■ Try it:
Go through the listing beneath this task and return every line that carries the string "none".

□ □ □ □ □ □ □

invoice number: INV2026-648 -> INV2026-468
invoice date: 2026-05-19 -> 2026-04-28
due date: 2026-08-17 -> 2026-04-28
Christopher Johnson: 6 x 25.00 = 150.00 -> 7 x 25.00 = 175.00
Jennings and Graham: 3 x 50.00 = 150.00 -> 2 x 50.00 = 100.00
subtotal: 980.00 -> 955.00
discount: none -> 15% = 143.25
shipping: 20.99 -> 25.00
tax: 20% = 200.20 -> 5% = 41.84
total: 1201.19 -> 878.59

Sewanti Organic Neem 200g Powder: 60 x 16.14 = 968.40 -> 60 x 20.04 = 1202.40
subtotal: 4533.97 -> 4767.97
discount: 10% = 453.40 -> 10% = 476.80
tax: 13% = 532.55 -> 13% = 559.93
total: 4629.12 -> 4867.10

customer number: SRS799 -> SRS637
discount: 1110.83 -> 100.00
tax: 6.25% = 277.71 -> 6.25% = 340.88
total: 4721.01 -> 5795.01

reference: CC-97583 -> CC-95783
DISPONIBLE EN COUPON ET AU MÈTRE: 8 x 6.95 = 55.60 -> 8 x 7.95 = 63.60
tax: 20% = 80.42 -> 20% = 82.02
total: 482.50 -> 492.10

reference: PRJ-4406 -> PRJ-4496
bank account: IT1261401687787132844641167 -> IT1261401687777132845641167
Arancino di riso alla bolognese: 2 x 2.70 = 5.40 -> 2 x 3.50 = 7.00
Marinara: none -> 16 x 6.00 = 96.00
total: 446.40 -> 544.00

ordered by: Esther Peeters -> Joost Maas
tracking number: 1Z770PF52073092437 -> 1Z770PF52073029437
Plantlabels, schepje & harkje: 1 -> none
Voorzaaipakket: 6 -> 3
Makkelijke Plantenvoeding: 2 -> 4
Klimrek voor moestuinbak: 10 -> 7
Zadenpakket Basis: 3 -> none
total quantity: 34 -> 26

□ □ □ □ □ □ □

■ Finished task:
discount: none -> 15% = 143.25
Marinara: none -> 16 x 6.00 = 96.00
Plantlabels, schepje & harkje: 1 -> none
Zadenpakket Basis: 3 -> none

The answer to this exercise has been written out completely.